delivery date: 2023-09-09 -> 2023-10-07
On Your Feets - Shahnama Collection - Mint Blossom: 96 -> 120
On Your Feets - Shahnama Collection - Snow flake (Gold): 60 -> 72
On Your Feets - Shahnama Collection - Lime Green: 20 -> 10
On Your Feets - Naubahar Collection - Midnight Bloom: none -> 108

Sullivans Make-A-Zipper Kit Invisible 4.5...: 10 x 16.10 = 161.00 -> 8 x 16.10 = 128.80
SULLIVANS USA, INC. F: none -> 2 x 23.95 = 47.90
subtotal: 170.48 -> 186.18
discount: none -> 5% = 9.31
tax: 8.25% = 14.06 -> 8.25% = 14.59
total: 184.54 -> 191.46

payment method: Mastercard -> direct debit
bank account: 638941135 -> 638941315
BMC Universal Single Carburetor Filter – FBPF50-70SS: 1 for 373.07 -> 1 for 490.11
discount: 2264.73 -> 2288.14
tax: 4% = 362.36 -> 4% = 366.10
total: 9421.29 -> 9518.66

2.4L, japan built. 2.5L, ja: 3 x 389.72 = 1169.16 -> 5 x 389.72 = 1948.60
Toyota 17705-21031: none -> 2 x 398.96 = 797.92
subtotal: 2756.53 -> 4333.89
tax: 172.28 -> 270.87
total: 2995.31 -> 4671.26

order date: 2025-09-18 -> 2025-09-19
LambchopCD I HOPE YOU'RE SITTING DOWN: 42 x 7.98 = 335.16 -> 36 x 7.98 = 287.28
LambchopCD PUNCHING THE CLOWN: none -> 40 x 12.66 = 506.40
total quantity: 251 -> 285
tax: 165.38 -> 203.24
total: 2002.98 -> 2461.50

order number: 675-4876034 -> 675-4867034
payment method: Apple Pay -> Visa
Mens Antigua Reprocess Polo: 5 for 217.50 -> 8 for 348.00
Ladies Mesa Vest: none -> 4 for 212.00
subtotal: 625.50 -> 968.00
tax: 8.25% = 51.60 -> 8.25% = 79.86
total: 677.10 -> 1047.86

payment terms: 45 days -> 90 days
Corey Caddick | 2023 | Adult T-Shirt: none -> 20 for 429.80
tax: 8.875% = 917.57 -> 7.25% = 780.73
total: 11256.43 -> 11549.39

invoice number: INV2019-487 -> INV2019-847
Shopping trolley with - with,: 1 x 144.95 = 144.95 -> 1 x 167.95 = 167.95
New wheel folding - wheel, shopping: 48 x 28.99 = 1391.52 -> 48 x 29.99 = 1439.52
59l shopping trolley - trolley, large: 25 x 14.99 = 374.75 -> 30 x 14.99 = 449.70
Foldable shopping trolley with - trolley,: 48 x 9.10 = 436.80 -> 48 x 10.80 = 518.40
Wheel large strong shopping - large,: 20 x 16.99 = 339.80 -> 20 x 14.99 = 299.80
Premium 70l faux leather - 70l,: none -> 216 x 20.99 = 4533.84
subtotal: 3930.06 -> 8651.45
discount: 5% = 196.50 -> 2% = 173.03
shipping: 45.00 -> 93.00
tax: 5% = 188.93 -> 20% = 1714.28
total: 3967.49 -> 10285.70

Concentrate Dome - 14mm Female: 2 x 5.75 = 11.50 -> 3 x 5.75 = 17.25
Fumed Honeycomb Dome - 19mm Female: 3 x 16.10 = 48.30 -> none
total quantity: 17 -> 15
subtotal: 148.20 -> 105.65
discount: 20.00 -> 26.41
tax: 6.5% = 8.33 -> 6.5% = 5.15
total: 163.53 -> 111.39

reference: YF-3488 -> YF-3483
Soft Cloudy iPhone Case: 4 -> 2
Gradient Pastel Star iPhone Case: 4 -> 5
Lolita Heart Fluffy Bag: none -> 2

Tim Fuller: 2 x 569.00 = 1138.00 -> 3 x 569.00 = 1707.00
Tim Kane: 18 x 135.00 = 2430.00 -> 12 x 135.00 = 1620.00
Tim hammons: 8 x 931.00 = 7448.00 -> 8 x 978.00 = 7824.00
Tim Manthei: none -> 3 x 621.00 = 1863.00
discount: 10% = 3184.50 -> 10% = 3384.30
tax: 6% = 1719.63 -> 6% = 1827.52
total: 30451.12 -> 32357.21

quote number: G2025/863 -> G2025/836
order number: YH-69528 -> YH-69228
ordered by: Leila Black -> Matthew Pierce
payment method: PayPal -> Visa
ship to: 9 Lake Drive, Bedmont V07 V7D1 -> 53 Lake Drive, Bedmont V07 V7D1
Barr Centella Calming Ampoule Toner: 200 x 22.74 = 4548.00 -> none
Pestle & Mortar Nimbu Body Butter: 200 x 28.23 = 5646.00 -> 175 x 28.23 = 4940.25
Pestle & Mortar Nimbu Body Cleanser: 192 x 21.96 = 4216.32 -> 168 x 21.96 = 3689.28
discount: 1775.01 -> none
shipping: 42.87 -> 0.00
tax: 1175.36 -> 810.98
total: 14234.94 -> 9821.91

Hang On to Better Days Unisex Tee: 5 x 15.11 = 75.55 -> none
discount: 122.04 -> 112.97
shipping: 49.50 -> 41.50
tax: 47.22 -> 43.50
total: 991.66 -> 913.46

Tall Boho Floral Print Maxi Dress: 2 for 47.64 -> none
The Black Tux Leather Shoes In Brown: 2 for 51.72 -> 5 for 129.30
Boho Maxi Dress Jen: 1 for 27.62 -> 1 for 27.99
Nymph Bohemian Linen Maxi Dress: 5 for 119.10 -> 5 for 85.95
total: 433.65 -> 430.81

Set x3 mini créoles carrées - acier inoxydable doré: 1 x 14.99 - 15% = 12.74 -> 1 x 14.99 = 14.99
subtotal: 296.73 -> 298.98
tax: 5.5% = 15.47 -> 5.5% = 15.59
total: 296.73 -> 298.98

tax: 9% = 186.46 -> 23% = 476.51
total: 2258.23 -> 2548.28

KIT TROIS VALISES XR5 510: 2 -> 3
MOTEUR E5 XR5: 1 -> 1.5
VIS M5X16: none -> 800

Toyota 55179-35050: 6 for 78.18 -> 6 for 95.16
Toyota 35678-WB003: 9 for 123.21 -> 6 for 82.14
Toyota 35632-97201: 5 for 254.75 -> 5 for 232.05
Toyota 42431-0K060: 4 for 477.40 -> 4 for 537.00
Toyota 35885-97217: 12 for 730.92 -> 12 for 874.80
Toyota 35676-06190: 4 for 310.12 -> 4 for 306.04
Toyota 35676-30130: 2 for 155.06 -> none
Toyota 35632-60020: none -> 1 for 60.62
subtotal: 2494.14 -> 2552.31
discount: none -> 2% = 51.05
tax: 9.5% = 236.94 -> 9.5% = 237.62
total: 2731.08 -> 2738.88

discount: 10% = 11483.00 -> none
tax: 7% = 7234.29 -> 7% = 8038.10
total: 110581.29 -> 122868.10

■ WORK REQUEST: Repeat each entry above, matching every line exactly.

■ SOLUTION FOR THIS EXERCISE:
delivery date: 2023-09-09 -> 2023-10-07
On Your Feets - Shahnama Collection - Mint Blossom: 96 -> 120
On Your Feets - Shahnama Collection - Snow flake (Gold): 60 -> 72
On Your Feets - Shahnama Collection - Lime Green: 20 -> 10
On Your Feets - Naubahar Collection - Midnight Bloom: none -> 108

Sullivans Make-A-Zipper Kit Invisible 4.5...: 10 x 16.10 = 161.00 -> 8 x 16.10 = 128.80
SULLIVANS USA, INC. F: none -> 2 x 23.95 = 47.90
subtotal: 170.48 -> 186.18
discount: none -> 5% = 9.31
tax: 8.25% = 14.06 -> 8.25% = 14.59
total: 184.54 -> 191.46

payment method: Mastercard -> direct debit
bank account: 638941135 -> 638941315
BMC Universal Single Carburetor Filter – FBPF50-70SS: 1 for 373.07 -> 1 for 490.11
discount: 2264.73 -> 2288.14
tax: 4% = 362.36 -> 4% = 366.10
total: 9421.29 -> 9518.66

2.4L, japan built. 2.5L, ja: 3 x 389.72 = 1169.16 -> 5 x 389.72 = 1948.60
Toyota 17705-21031: none -> 2 x 398.96 = 797.92
subtotal: 2756.53 -> 4333.89
tax: 172.28 -> 270.87
total: 2995.31 -> 4671.26

order date: 2025-09-18 -> 2025-09-19
LambchopCD I HOPE YOU'RE SITTING DOWN: 42 x 7.98 = 335.16 -> 36 x 7.98 = 287.28
LambchopCD PUNCHING THE CLOWN: none -> 40 x 12.66 = 506.40
total quantity: 251 -> 285
tax: 165.38 -> 203.24
total: 2002.98 -> 2461.50

order number: 675-4876034 -> 675-4867034
payment method: Apple Pay -> Visa
Mens Antigua Reprocess Polo: 5 for 217.50 -> 8 for 348.00
Ladies Mesa Vest: none -> 4 for 212.00
subtotal: 625.50 -> 968.00
tax: 8.25% = 51.60 -> 8.25% = 79.86
total: 677.10 -> 1047.86

payment terms: 45 days -> 90 days
Corey Caddick | 2023 | Adult T-Shirt: none -> 20 for 429.80
tax: 8.875% = 917.57 -> 7.25% = 780.73
total: 11256.43 -> 11549.39

invoice number: INV2019-487 -> INV2019-847
Shopping trolley with - with,: 1 x 144.95 = 144.95 -> 1 x 167.95 = 167.95
New wheel folding - wheel, shopping: 48 x 28.99 = 1391.52 -> 48 x 29.99 = 1439.52
59l shopping trolley - trolley, large: 25 x 14.99 = 374.75 -> 30 x 14.99 = 449.70
Foldable shopping trolley with - trolley,: 48 x 9.10 = 436.80 -> 48 x 10.80 = 518.40
Wheel large strong shopping - large,: 20 x 16.99 = 339.80 -> 20 x 14.99 = 299.80
Premium 70l faux leather - 70l,: none -> 216 x 20.99 = 4533.84
subtotal: 3930.06 -> 8651.45
discount: 5% = 196.50 -> 2% = 173.03
shipping: 45.00 -> 93.00
tax: 5% = 188.93 -> 20% = 1714.28
total: 3967.49 -> 10285.70

Concentrate Dome - 14mm Female: 2 x 5.75 = 11.50 -> 3 x 5.75 = 17.25
Fumed Honeycomb Dome - 19mm Female: 3 x 16.10 = 48.30 -> none
total quantity: 17 -> 15
subtotal: 148.20 -> 105.65
discount: 20.00 -> 26.41
tax: 6.5% = 8.33 -> 6.5% = 5.15
total: 163.53 -> 111.39

reference: YF-3488 -> YF-3483
Soft Cloudy iPhone Case: 4 -> 2
Gradient Pastel Star iPhone Case: 4 -> 5
Lolita Heart Fluffy Bag: none -> 2

Tim Fuller: 2 x 569.00 = 1138.00 -> 3 x 569.00 = 1707.00
Tim Kane: 18 x 135.00 = 2430.00 -> 12 x 135.00 = 1620.00
Tim hammons: 8 x 931.00 = 7448.00 -> 8 x 978.00 = 7824.00
Tim Manthei: none -> 3 x 621.00 = 1863.00
discount: 10% = 3184.50 -> 10% = 3384.30
tax: 6% = 1719.63 -> 6% = 1827.52
total: 30451.12 -> 32357.21

quote number: G2025/863 -> G2025/836
order number: YH-69528 -> YH-69228
ordered by: Leila Black -> Matthew Pierce
payment method: PayPal -> Visa
ship to: 9 Lake Drive, Bedmont V07 V7D1 -> 53 Lake Drive, Bedmont V07 V7D1
Barr Centella Calming Ampoule Toner: 200 x 22.74 = 4548.00 -> none
Pestle & Mortar Nimbu Body Butter: 200 x 28.23 = 5646.00 -> 175 x 28.23 = 4940.25
Pestle & Mortar Nimbu Body Cleanser: 192 x 21.96 = 4216.32 -> 168 x 21.96 = 3689.28
discount: 1775.01 -> none
shipping: 42.87 -> 0.00
tax: 1175.36 -> 810.98
total: 14234.94 -> 9821.91

Hang On to Better Days Unisex Tee: 5 x 15.11 = 75.55 -> none
discount: 122.04 -> 112.97
shipping: 49.50 -> 41.50
tax: 47.22 -> 43.50
total: 991.66 -> 913.46

Tall Boho Floral Print Maxi Dress: 2 for 47.64 -> none
The Black Tux Leather Shoes In Brown: 2 for 51.72 -> 5 for 129.30
Boho Maxi Dress Jen: 1 for 27.62 -> 1 for 27.99
Nymph Bohemian Linen Maxi Dress: 5 for 119.10 -> 5 for 85.95
total: 433.65 -> 430.81

Set x3 mini créoles carrées - acier inoxydable doré: 1 x 14.99 - 15% = 12.74 -> 1 x 14.99 = 14.99
subtotal: 296.73 -> 298.98
tax: 5.5% = 15.47 -> 5.5% = 15.59
total: 296.73 -> 298.98

tax: 9% = 186.46 -> 23% = 476.51
total: 2258.23 -> 2548.28

KIT TROIS VALISES XR5 510: 2 -> 3
MOTEUR E5 XR5: 1 -> 1.5
VIS M5X16: none -> 800

Toyota 55179-35050: 6 for 78.18 -> 6 for 95.16
Toyota 35678-WB003: 9 for 123.21 -> 6 for 82.14
Toyota 35632-97201: 5 for 254.75 -> 5 for 232.05
Toyota 42431-0K060: 4 for 477.40 -> 4 for 537.00
Toyota 35885-97217: 12 for 730.92 -> 12 for 874.80
Toyota 35676-06190: 4 for 310.12 -> 4 for 306.04
Toyota 35676-30130: 2 for 155.06 -> none
Toyota 35632-60020: none -> 1 for 60.62
subtotal: 2494.14 -> 2552.31
discount: none -> 2% = 51.05
tax: 9.5% = 236.94 -> 9.5% = 237.62
total: 2731.08 -> 2738.88

discount: 10% = 11483.00 -> none
tax: 7% = 7234.29 -> 7% = 8038.10
total: 110581.29 -> 122868.10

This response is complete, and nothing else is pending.